PROBLEM DETAILS:
Among the lines below, keep only those from the one containing "customer number: K2201 -> K5202" through the one containing "JXAZ100856/84833080: 2 -> 3", and reproduce them exactly.

RECORDS SHOWN:
---

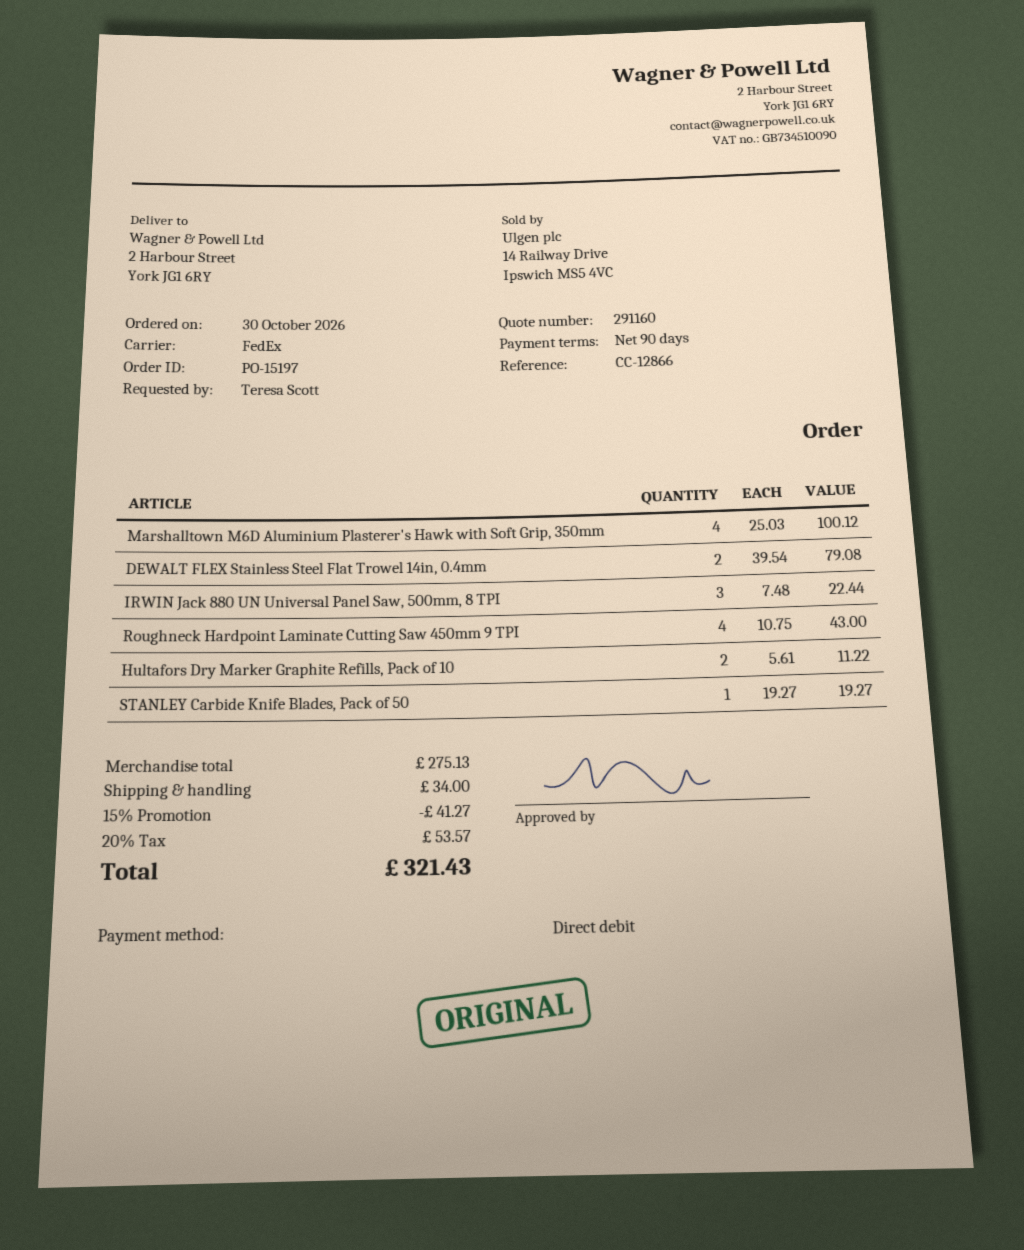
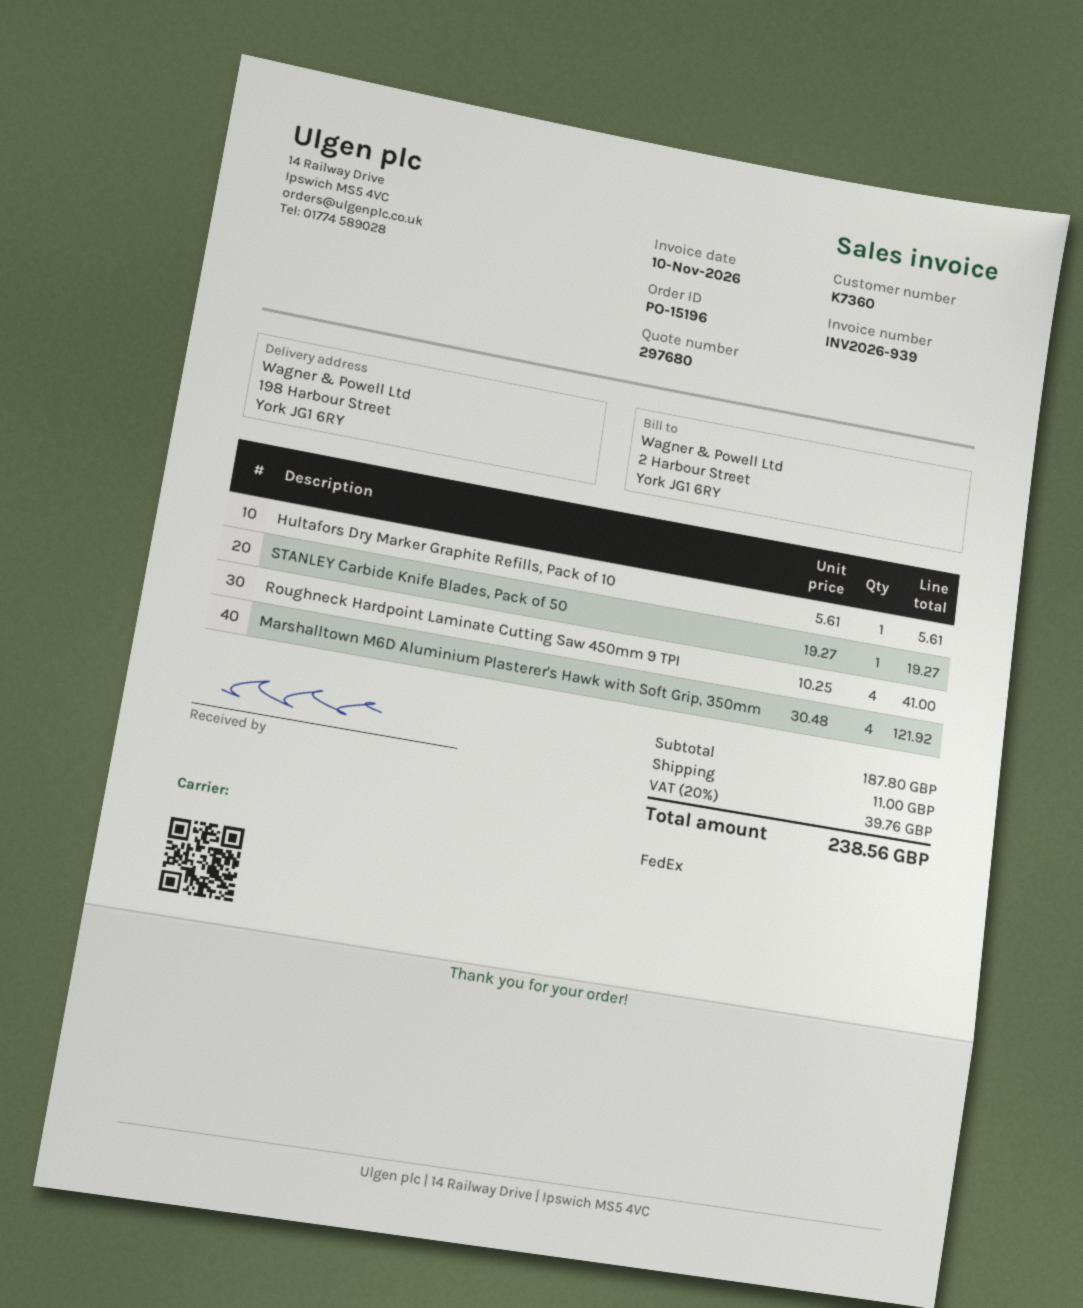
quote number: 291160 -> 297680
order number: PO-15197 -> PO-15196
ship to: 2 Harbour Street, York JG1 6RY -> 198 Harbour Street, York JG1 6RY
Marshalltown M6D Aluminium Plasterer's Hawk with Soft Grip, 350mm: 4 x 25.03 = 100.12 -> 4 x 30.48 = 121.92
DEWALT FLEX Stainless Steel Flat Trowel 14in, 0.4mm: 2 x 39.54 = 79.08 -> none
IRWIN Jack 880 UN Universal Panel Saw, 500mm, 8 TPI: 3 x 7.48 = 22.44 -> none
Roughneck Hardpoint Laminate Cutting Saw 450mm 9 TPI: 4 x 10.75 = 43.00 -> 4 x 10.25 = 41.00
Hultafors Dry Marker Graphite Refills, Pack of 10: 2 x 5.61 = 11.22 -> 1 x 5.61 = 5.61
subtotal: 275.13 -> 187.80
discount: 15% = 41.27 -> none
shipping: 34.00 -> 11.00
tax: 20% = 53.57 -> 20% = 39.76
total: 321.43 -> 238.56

---

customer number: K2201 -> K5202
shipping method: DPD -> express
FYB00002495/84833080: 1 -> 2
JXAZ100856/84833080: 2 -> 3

---

RESULT FOR THIS EXERCISE:
customer number: K2201 -> K5202
shipping method: DPD -> express
FYB00002495/84833080: 1 -> 2
JXAZ100856/84833080: 2 -> 3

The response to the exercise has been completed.